MySQL Bugs: #104630: no need to make two conditional judgments

Bug #104630	no need to make two conditional judgments
Submitted:	16 Aug 2021 3:47	Modified:	17 Aug 2021 13:33
Reporter:	alex xing (OCA)	Email Updates:
Status:	Verified	Impact on me:	None
Category:	MySQL Server: InnoDB storage engine	Severity:	S5 (Performance)
Version:	8.0	OS:	Any
Assigned to:		CPU Architecture:	Any
Tags:	Contribution

Description:
no need to make two conditional judgments in buf_flush_page_and_try_neighbors,
which may reduce CPU execution efficiency.
And just one conditional judgment can satisfy the requirement.

How to repeat:
just read the code

Suggested fix:
just one conditional judgment can satisfy the requirement.

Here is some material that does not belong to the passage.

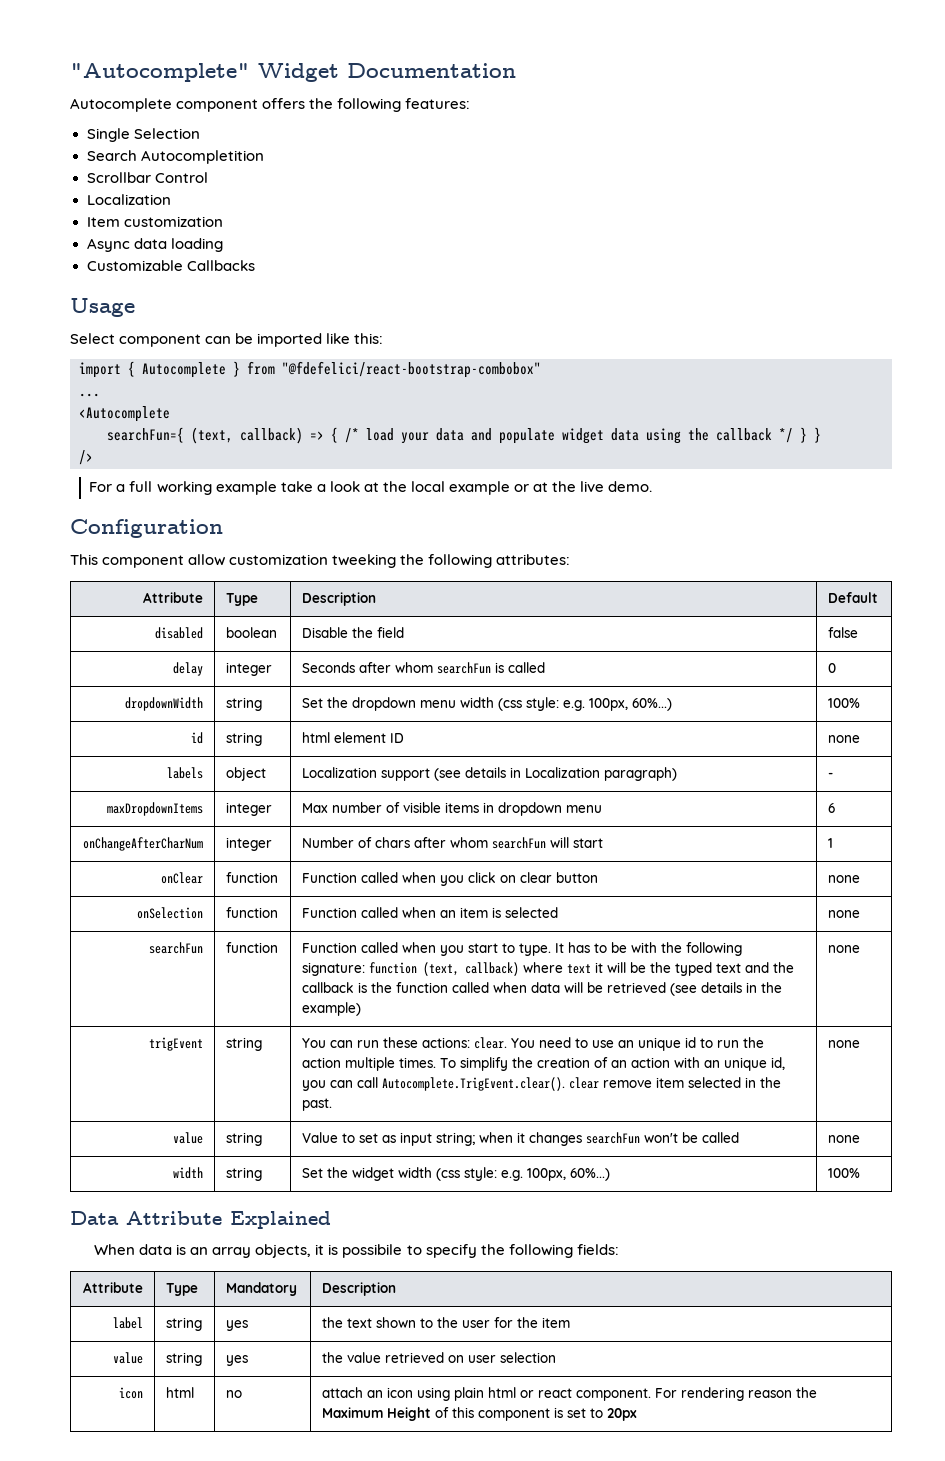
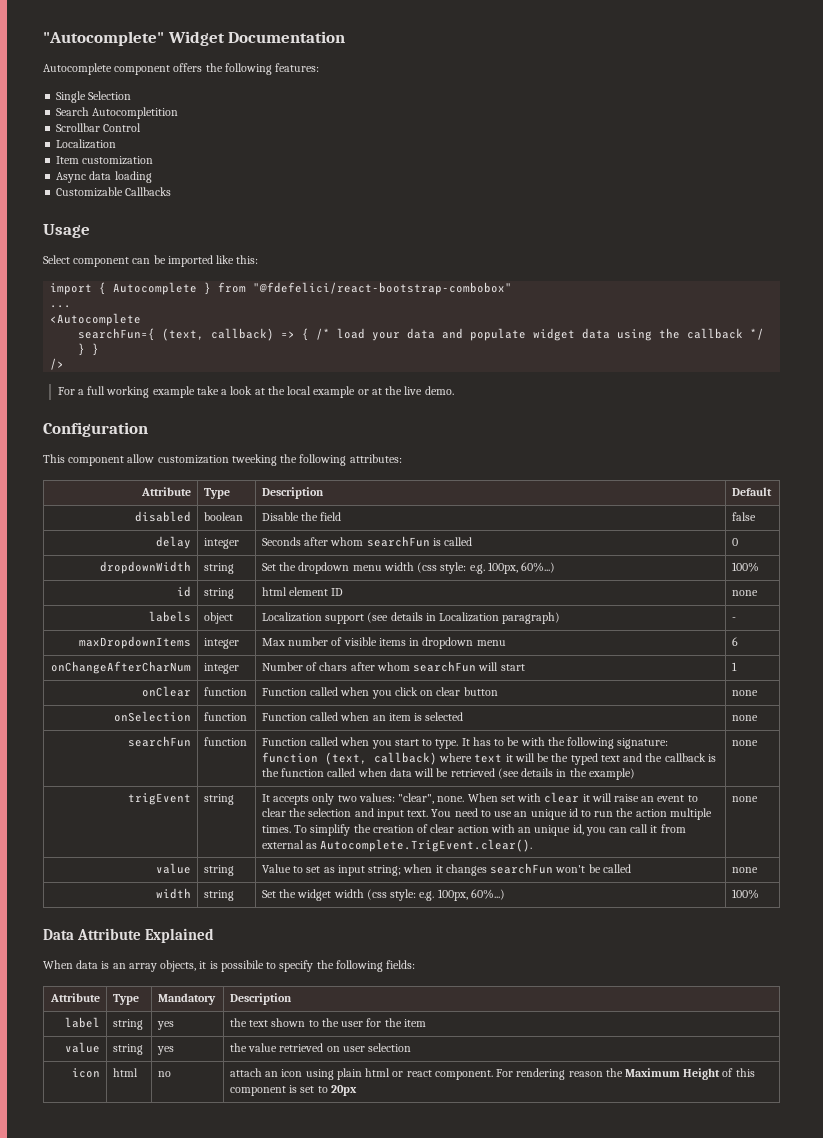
[301,1037,507,1049] You can run these actions: clear. -> [261,792,698,805] [261,808,429,820] It accepts only two values: "clear", none. When set with clear it will raise an event to clear the selection and input text.
[610,1060,627,1068] an -> [430,824,455,833] clear
[381,1077,781,1091] [301,1098,332,1111] Autocomplete.TrigEvent.clear(). clear remove item selected in the past. -> [650,824,686,833] [261,839,533,852] it from external as Autocomplete.TrigEvent.clear().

a simple patch to describe the optimization (*) I confirm the code being submitted is offered under the terms of the OCA, and that I am authorized to contribute it.

Contribution: commit.patch (text/plain), 793 bytes.

Hello Alex Xing,

Thank you for the report and contribution.

regards,
Umesh

Hello Alex Xing,

The transformation you propose seems correct, and simplifies the code for people reading the code. There are however some non-trivial procedures needed to include such a change to our product, so I wonder if it is worth it.
Could you share tests demonstrating the improvement?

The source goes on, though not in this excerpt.